Virtue is amor dei ac rationis, self-renouncing, active, obedient love
to God and to the reason as the image and law of God in us. The cardinal
virtues are diligentia, sedulous listening for the commands of the
reason; obedientia, the execution of these justitia, the conforming of
the whole life to what is perceived to be right; finally, humilitas,
the recognition of our impotency and self-renunciation (inspectio and
despectio, or derelictio, neglectus, contemptus, incuria sui). The
highest of these is humility, pious submission to the divine order of
things; its condition, the self-knowledge commended in the title of the
Ethics; the primal evil, self-love (Philautia--ipsissimum peccatum).

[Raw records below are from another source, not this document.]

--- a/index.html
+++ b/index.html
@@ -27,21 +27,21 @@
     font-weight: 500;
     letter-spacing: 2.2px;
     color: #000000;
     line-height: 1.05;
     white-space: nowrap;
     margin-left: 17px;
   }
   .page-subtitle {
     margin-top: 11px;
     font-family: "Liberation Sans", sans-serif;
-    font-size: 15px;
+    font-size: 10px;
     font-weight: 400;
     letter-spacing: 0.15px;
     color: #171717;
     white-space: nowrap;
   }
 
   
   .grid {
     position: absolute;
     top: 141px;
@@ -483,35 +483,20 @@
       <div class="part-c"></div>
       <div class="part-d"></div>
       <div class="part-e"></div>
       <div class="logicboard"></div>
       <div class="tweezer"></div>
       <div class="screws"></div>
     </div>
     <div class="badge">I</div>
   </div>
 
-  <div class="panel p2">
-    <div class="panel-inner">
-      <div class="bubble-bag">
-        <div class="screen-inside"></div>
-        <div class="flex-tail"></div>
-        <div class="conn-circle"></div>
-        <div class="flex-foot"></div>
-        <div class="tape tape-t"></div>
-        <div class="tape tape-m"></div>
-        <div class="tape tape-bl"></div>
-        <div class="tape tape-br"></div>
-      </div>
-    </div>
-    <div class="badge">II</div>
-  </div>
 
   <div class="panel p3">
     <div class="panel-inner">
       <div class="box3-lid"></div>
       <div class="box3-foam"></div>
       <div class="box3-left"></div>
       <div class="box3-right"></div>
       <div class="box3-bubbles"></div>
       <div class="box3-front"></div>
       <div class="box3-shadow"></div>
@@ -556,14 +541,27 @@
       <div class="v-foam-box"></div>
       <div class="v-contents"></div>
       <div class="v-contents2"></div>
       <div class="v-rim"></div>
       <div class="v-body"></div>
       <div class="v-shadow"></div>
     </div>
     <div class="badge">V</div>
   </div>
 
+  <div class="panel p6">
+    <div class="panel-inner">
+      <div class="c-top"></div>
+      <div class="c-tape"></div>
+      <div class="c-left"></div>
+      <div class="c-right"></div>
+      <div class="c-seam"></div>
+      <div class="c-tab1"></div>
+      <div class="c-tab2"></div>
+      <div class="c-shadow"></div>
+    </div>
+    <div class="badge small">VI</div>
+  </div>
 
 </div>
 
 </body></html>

Man is unhappy because he seeks happiness. Happiness is like our shadows;
it shuns us when we pursue it, it follows us when we flee from it. The joys
which spring from virtue are an adornment of it, not an enticement to it;
they are its result, not its aim. The ethics of Geulincx, which we cannot
further trace out here, surprises one by its approximation to the views of
Spinoza and of Kant. With the former it has in common the principle of love
toward God, as well as numerous details; with the latter, the absoluteness
of the moral law (in rebus moralibus absolute praecipit ratio aut vetat,
nulla interposita conditione); with both the depreciation of sympathy, on
the ground that it is a concealed egoistic motive.
The denial of substantiality to individual things, brought in by the
occasionalists, is completed by Spinoza, who boldly and logically proclaims
pantheism on the basis of Cartesianism and gives to the divine All-one a
naturalistic instead of a theological character.